> **WHAT IS REQUIRED**
Find each line below that includes "apps", then copy it.
+--
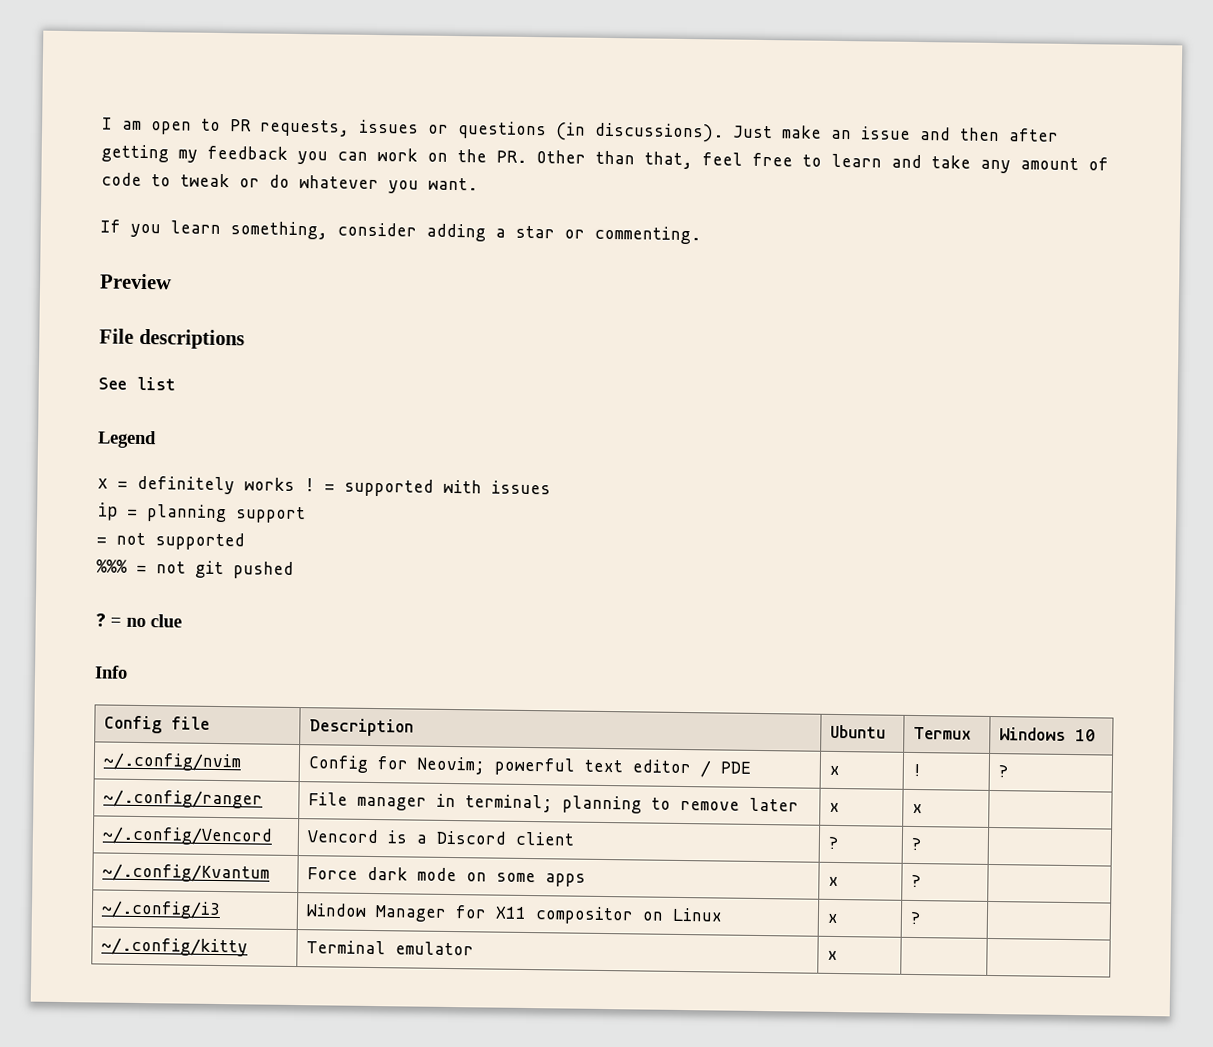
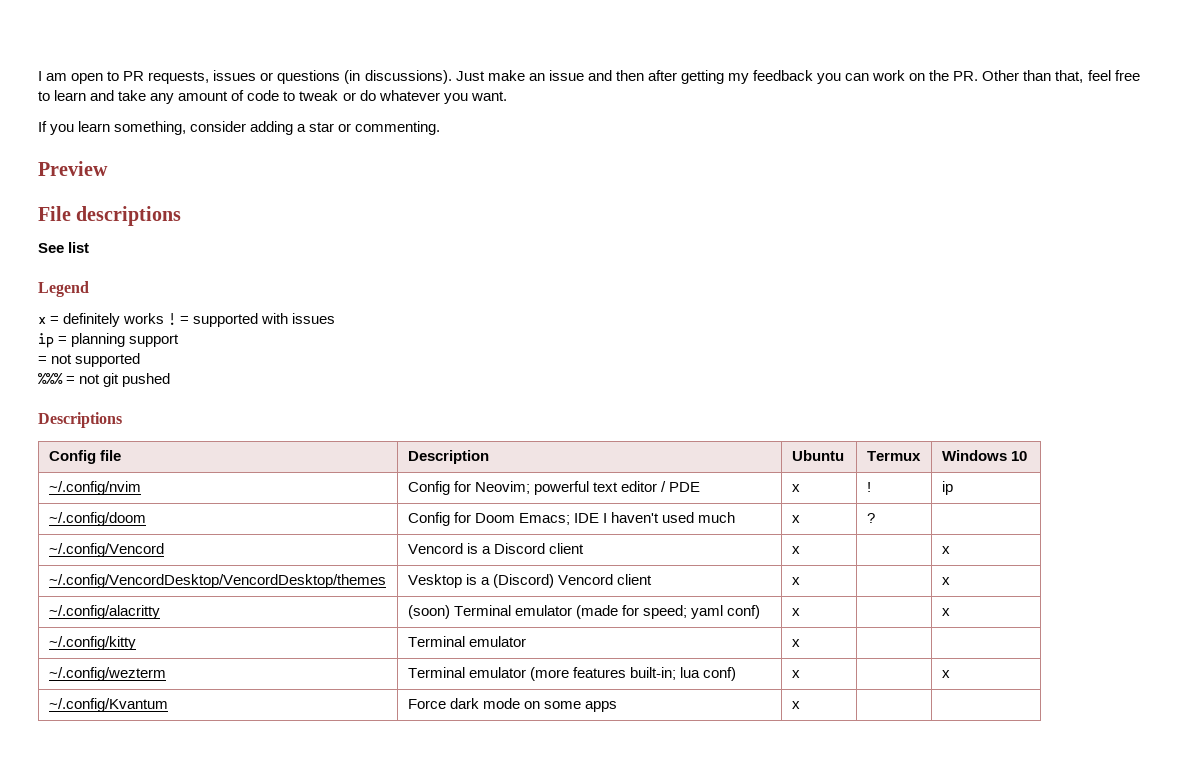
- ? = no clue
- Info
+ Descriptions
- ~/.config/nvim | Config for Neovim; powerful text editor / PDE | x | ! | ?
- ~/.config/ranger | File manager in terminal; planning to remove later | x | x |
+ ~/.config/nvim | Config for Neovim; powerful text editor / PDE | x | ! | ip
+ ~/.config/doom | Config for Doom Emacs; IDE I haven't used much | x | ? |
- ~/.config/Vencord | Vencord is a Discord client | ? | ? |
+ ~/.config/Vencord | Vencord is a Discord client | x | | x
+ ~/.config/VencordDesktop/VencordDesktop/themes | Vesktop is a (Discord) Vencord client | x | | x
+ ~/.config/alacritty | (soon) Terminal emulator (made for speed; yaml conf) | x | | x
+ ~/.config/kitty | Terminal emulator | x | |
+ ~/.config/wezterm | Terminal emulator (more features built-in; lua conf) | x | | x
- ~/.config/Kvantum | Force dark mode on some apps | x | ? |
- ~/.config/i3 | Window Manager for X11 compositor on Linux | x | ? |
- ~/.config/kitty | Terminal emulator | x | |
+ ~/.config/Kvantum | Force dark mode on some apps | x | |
+--
> **SOLUTION TO THE PROBLEM**
- ~/.config/Kvantum | Force dark mode on some apps | x | ? |
+ ~/.config/Kvantum | Force dark mode on some apps | x | |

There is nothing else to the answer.